In a report to the Council, he cited European surveys in 2018 and 2019 that showed that nearly four in 10 people held unfavourable views about Muslims. In 2017, 30 per cent of Americans viewed Muslims “in a negative light”, the Special Rapporteur added.
He said that States had responded to security threats “by adopting measures which disproportionately target Muslims and define Muslims as both high risk and at risk of radicalization”.
These measures include restricting Muslims from living according to their belief system, the securitization of religious communities, limits on access to citizenship, socioeconomic exclusion and pervasive stigmatization of Muslim communities.
Mr Shaheed noted that these developments followed the 9/11 terrorist attacks and other acts of terrorism purportedly carried out in the name of Islam.
He further raised concerns that in States where Muslims are in the minority, they are frequently targeted based on stereotypical ‘Muslim’ characteristics, such as names, skin colour and clothing, including religious attire, such as headscarves.
The independent expert said that “Islamophobic” discrimination and hostility were often intersectional, such as where “Muslim women may face a ‘triple penalty’ as women, minority ethnic and Muslim…Harmful stereotypes and tropes about Muslims and Islam are chronically reinforced by mainstream media, powerful politicians, influencers of popular culture and in academic discourse”, he added.
The report emphasised that critiques of Islam should never be conflated with Islamophobia, adding that international human rights law protects individuals, not religions. The criticism of the ideas, leaders, symbols or practices of Islam is not Islamophobic in itself, the Special Rapporteur stressed, unless it is accompanied by hatred or bias towards Muslims in general.
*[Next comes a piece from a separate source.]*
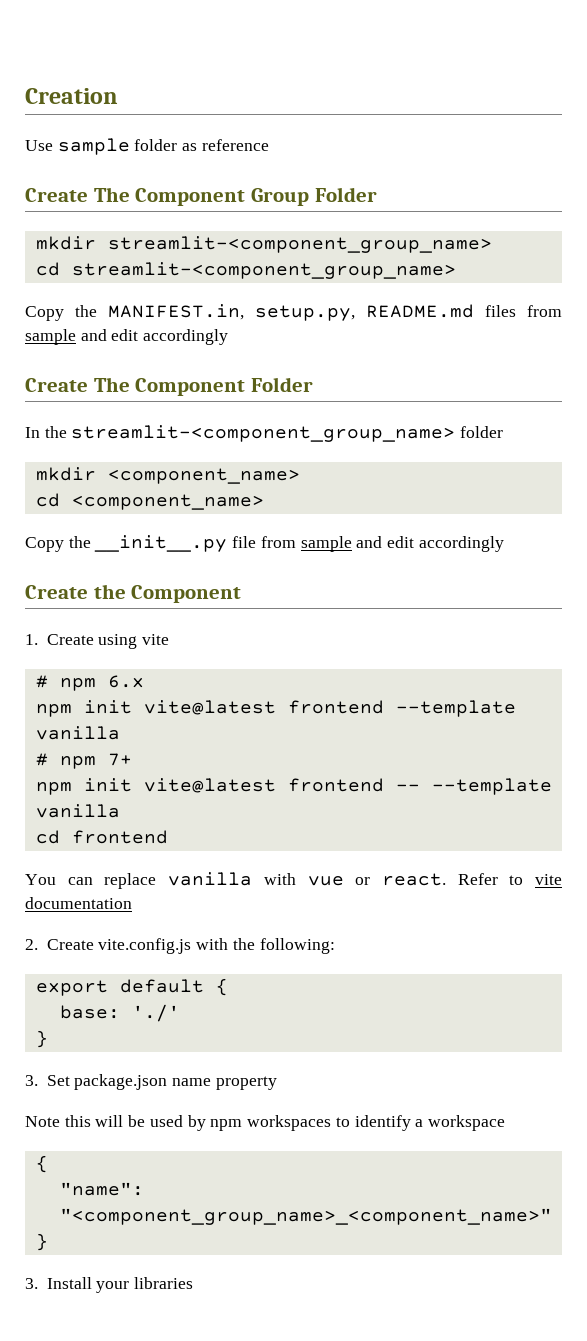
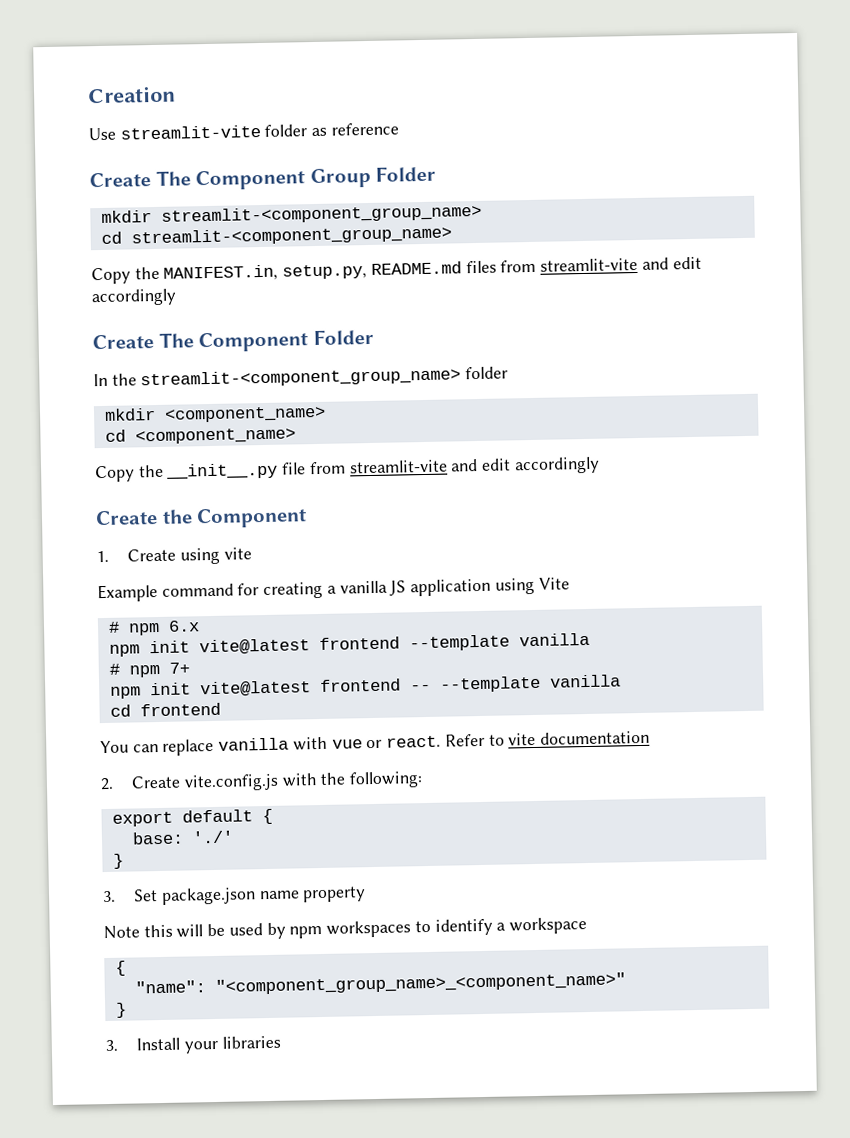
[57,138,130,155] sample -> [119,124,261,140] streamlit-vite
[25,329,76,345] sample -> [540,257,639,272] streamlit-vite
[300,536,352,552] sample -> [348,459,448,474] streamlit-vite
(170, 639) none -> [97,577,570,603] // Example command for creating a vanilla JS application using Vite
Take ‘all necessary measures’
“I strongly encourage States to take all necessary measures to combat direct and indirect forms of discrimination against Muslims and prohibit any advocacy of religious hatred that constitutes incitement to violence”, the UN expert said.
Special Rapporteurs are part of the so-called Special Procedures mandate of the Human Rights Council and are not UN staff, nor do they receive a salary. They serve entirely in their individual capacity.